Susan Negreen, executive director of the Sacramento-based California Hospice and Palliative Care Assn., said the Dartmouth report underscores the need for hospice awareness. Statewide, about 35% of Medicare deaths were in hospice, slightly below the national average of about 37% as of 2008, the most recent year for which information was available.

"It's very hard for people to realize they have run out of options," Negreen said. "There's always one more round of chemo or one more procedure they can do."

The report contrasted medical interventions at big-city hospitals with facilities in mid-sized or small cities, often in the Midwest. Cancer patients were more likely to receive "aggressive life-sustaining treatment" — including CPR, feeding and breathing tubes — during the last weeks of their lives in Manhattan (18%), Los Angeles (18%), Orange County (17%) and Chicago (16%) as compared with Minneapolis (4%), Des Moines (5%) and Seattle (6%).

About 6% of the patients nationwide received chemotherapy during their last two weeks of life, 7% in Los Angeles County, the study showed. In some areas, including Santa Barbara County, the rate exceeded 10%.

Dartmouth researchers have drawn criticism in the past for ignoring regional differences in patient health and the cost of providing care and for focusing on the cost of care instead of other measures of hospital quality.

Dr. Michael Langberg, chief medical officer at Cedars-Sinai, said the report was useful for discussion but "I remain concerned about taking their kind of research and from that leaping to policy."

Goodman, the report's author who is also director of Dartmouth's Center for Health Policy Research, said researchers were not "looking to control costs on the backs of people with advanced cancer" or to penalize hospitals for aggressive treatment.

He said the goal of the report was to promote palliative care, which aims to minimize patient suffering and promote quality of life, but is not covered as comprehensively as hospital care by the government private insurers. Medicare covers hospice services but requires patients who choose that option to then forgo most hospital treatment.

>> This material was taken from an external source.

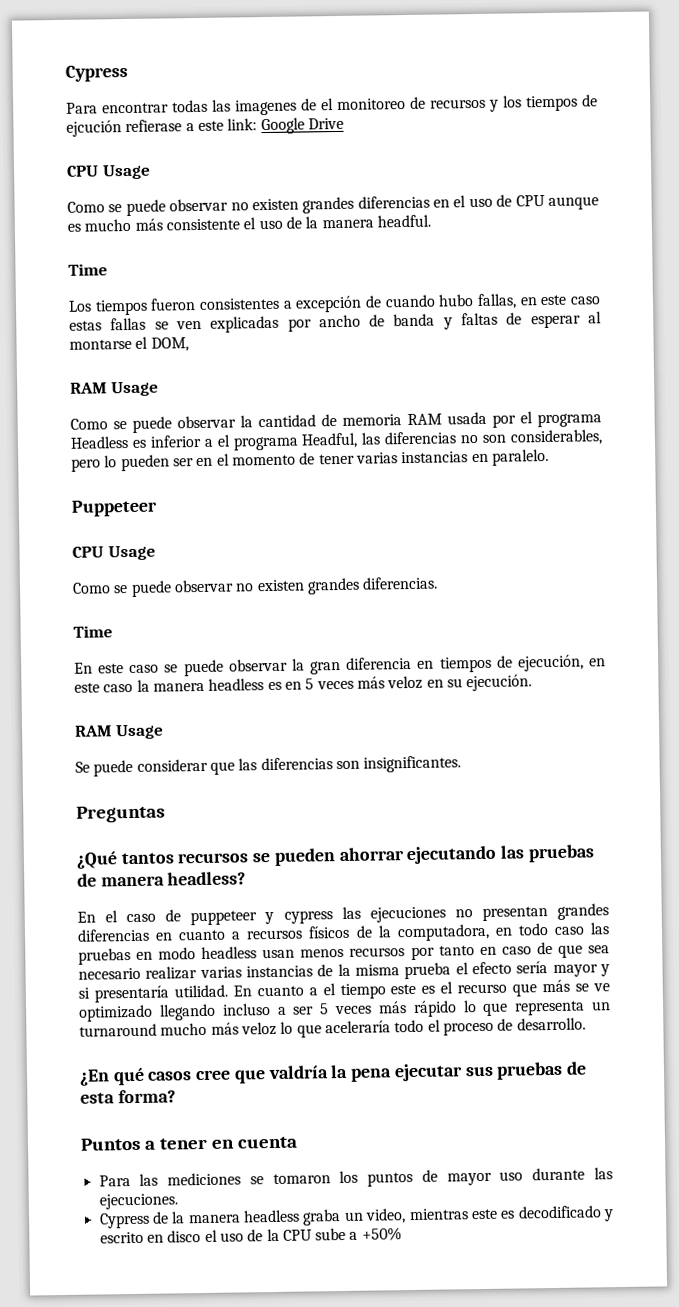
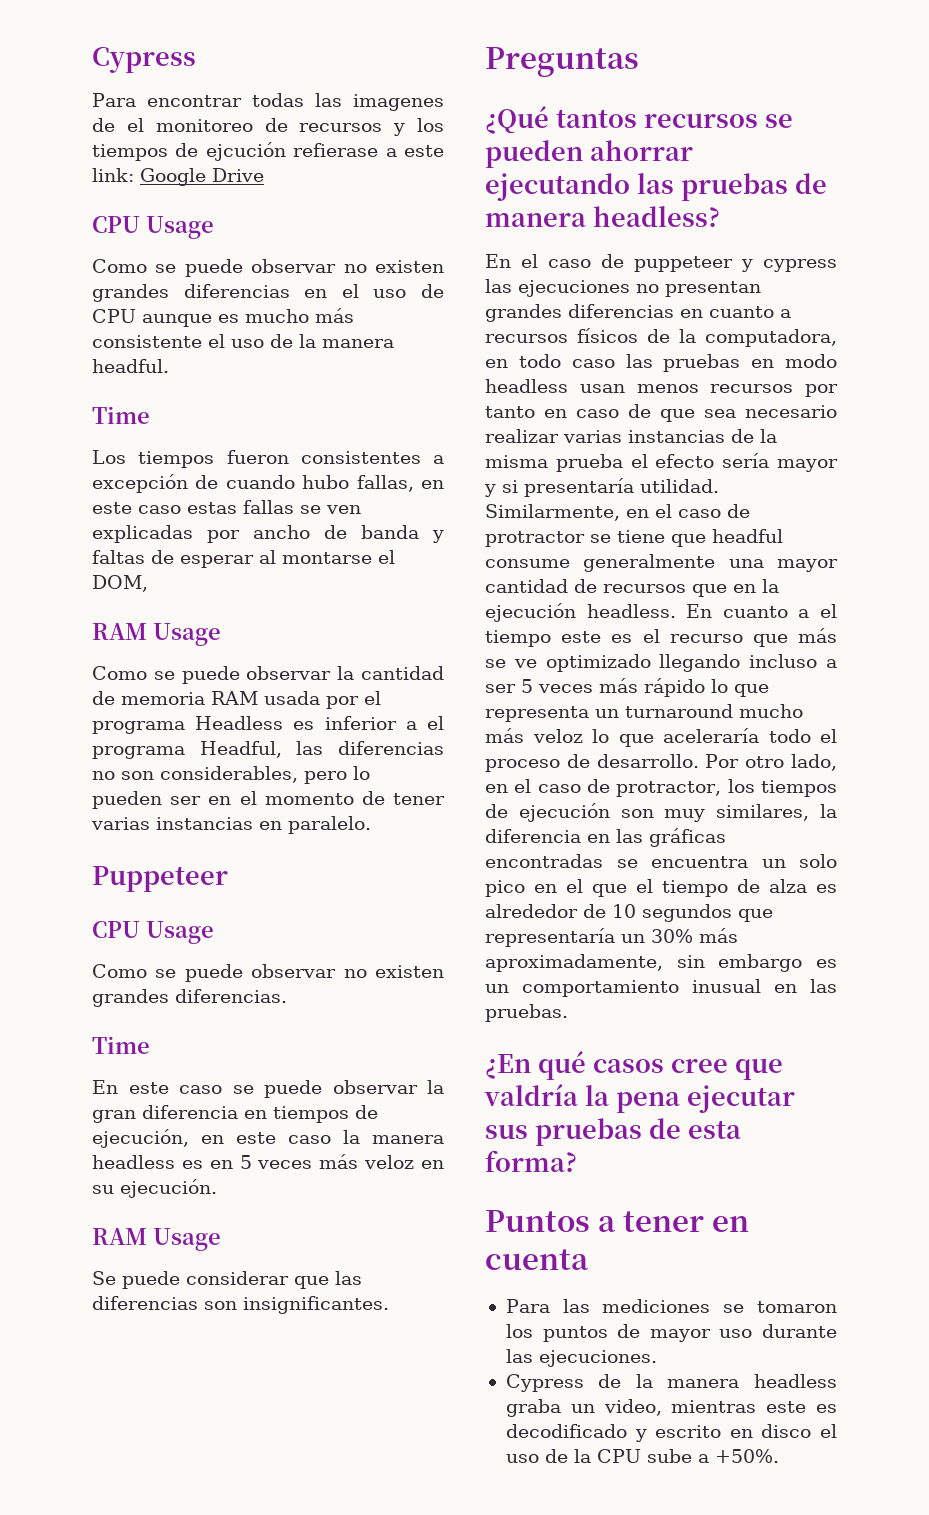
(228, 991) none -> [485,504,750,521] [485,529,783,547] [485,554,838,572] [485,579,779,597] [485,603,676,622] Similarmente, en el caso de protractor se tiene que headful consume generalmente una mayor cantidad de recursos que en la ejecución headless.
(586, 1024) none -> [705,754,837,771] [485,779,837,797] [485,803,837,822] [485,828,726,847] [485,854,837,868] [485,879,837,897] [485,904,773,922] [485,928,738,947] [485,954,837,972] [485,979,837,997] [485,1004,568,1022] Por otro lado, en el caso de protractor, los tiempos de ejecución son muy similares, la diferencia en las gráficas encontradas se encuentra un solo pico en el que el tiempo de alza es alrededor de 10 segundos que representaría un 30% más aproximadamente, sin embargo es un comportamiento inusual en las pruebas.
[361,1227,402,1241] +50% -> [714,1449,779,1463] +50%.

Federal officials are offering three-year grants to 15 hospice programs nationwide to serve patients without requiring them to give up hospital treatment.

Dr. Tom Rosenthal, chief medical officer for the UCLA Health System, said the study raises important questions about how doctors manage end-of-life care. The five UC hospitals recently joined Cedars-Sinai in an effort to standardize palliative-care programs and provide patient educators to explain intensive care and other end-of-life options. The project will be paid for by a three-year, $9.9-million federal stimulus grant.

"There really are nationally no norms for end-of-life treatment," Rosenthal said, but he cautioned that comparisons among hospitals are complicated by their mix of patients. "The people who want to die peacefully at home are not the patients pressuring their doctors to send them to a major urban care center."

Cheryl Stratos, 46, of McLean, Va., flies across the country each month to participate in a clinical trial at UCLA's Jonsson Comprehensive Cancer Center in Westwood to treat her metastatic melanoma.

Stratos, who runs a marketing firm and has a 13-year-old son, said she is not sure whether she would want life-sustaining treatment — her energy has been focused on seeking care, first at Georgetown University Hospital, then Memorial Sloan-Kettering Cancer Center in New York City and UCLA.

"It all depends on where I am in the process," she said.